# sandbridgepier.com UP & RUNNING



## edgotbait (Sep 29, 2004)

We are BACK  took long dam enuf
thanks for waiting  
thanks for all the help



ed huff


----------



## J-E-T-S (Jul 18, 2005)

Maybe it's just me, I still get expired notice???


----------



## catman32 (Apr 20, 2005)

*Not yet*

Me toooooo


----------



## Mark G (Nov 15, 2004)

*No problem*

here, came right up

Thanks


----------



## catman32 (Apr 20, 2005)

*How*

I still get nothing .It says its down.


----------



## permit (May 10, 2003)

*no joy here*

still get he down and out message...........


----------



## OBX Rookie (Dec 22, 2003)

Worked fine for me, I just copied the address and pasted it in the box and hit enter.


----------



## Thrifty Angler (May 5, 2002)

I just typed in Sandbridgepier.com ............

It came up just fine.


----------



## catman32 (Apr 20, 2005)

*Ok*

Someone here isnt telling the truth.Im decent on a comp and i cant get it to come up.help


----------



## J-E-T-S (Jul 18, 2005)

I still can't get it either???


----------



## Thrifty Angler (May 5, 2002)

See if this will let you link directly to the posts area of the site. If not....make sure you have cookies enabled for the site. Have you restricted pop ups?

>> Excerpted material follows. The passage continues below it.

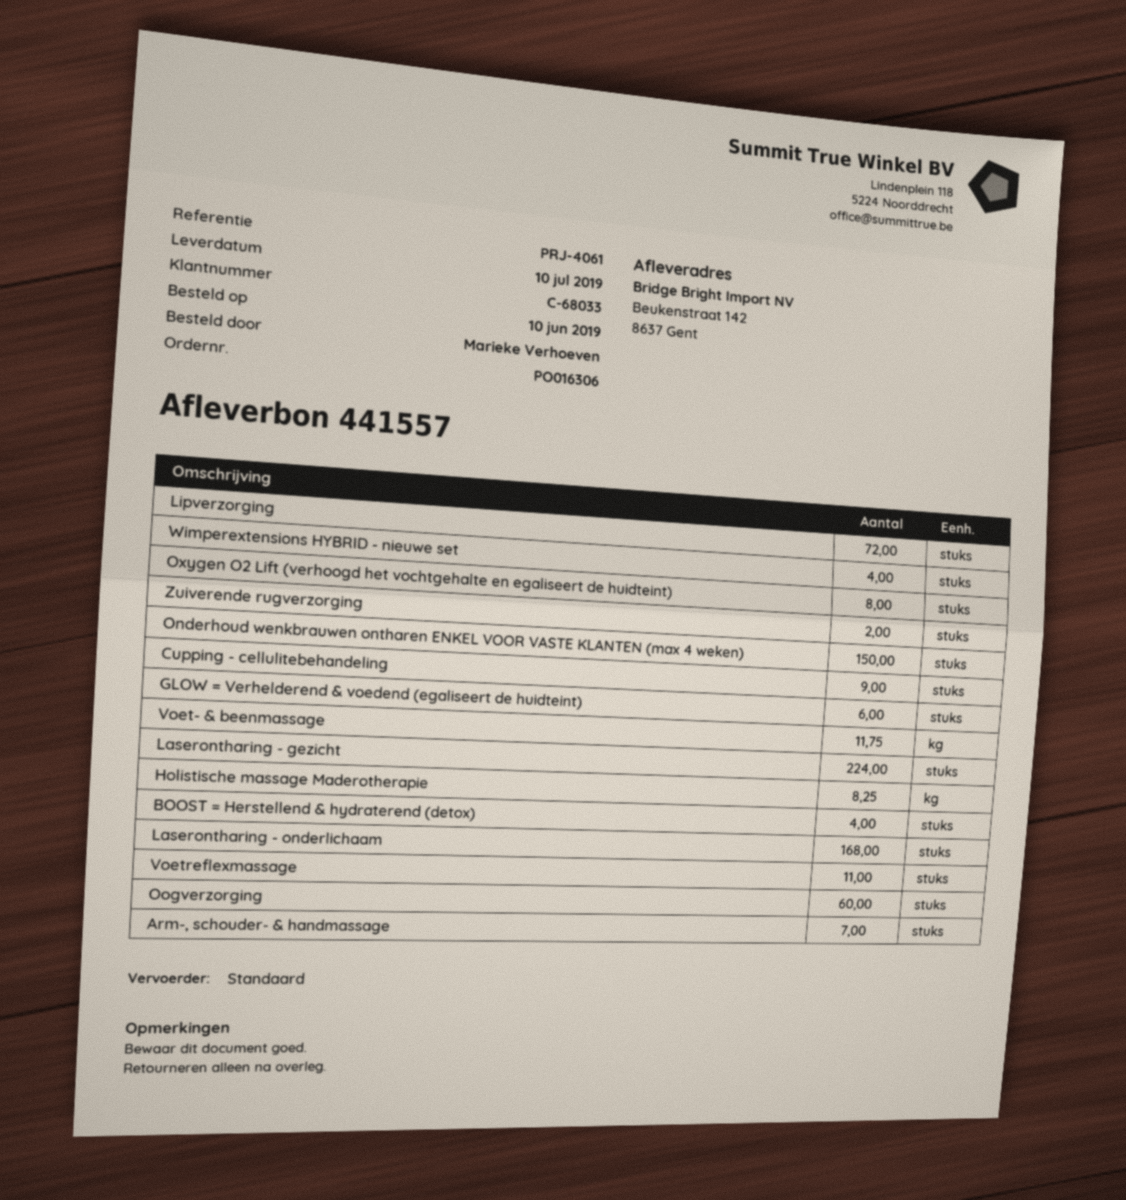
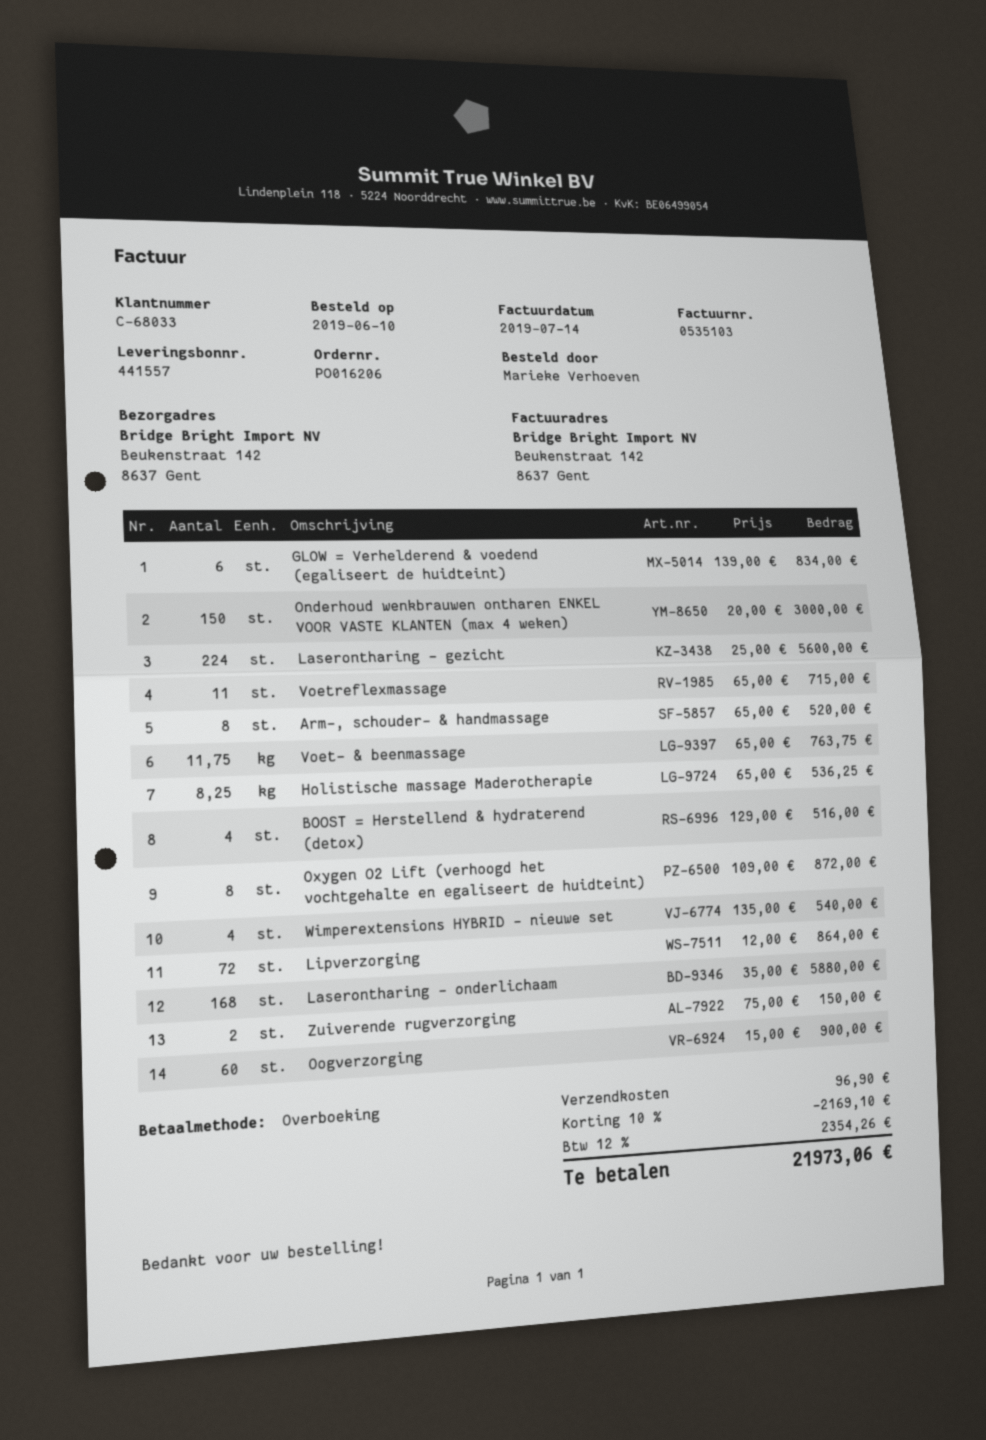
order number: PO016306 -> PO016206
Cupping - cellulitebehandeling: 9 -> none
Arm-, schouder- & handmassage: 7 -> 8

http://www.sandbridgepier.com/sbforum/index.php


Also, try deleting you Cache/temp internet files.


----------



## HighCap56 (Oct 21, 2003)

Refresh your browser folks, if that does not work then clear your temp internet files.


----------



## catman32 (Apr 20, 2005)

*did it*

Any other suggestions...I have no trouble with anything else.


----------



## catman32 (Apr 20, 2005)

*ok*

even when i go to yahoo,then go to sandbridge pier it still says expired.


----------



## Thrifty Angler (May 5, 2002)

*check to see*

if the site has been put in the "blocked" category of your firewall programs.


----------



## Thrifty Angler (May 5, 2002)

You used Yahoo search...or the browser?? I use IE and sometimes AOL. AOL doesn't work well with P&S for me.


----------



## Thrifty Angler (May 5, 2002)

Since I'm throwing out guesses here....
try searching thru you "history" folder and see if there is a link in there dated back before the site went down. If so, give it a click. Wouldn't hurt to try!

*Check for a link in your "favorites" .*


----------



## catman32 (Apr 20, 2005)

*Wow*

still no luck is anyone else getting the expired page


----------



## catman32 (Apr 20, 2005)

*Thank you thrifty*

Hey thanks for trying with me .i appreciate it.


----------



## Thrifty Angler (May 5, 2002)

Shoreline Networking Inc.
721 20th Street Suite 1 (757)248-9308
Virginia Beach, VA. 23451

Give em a call. They run the site I believe.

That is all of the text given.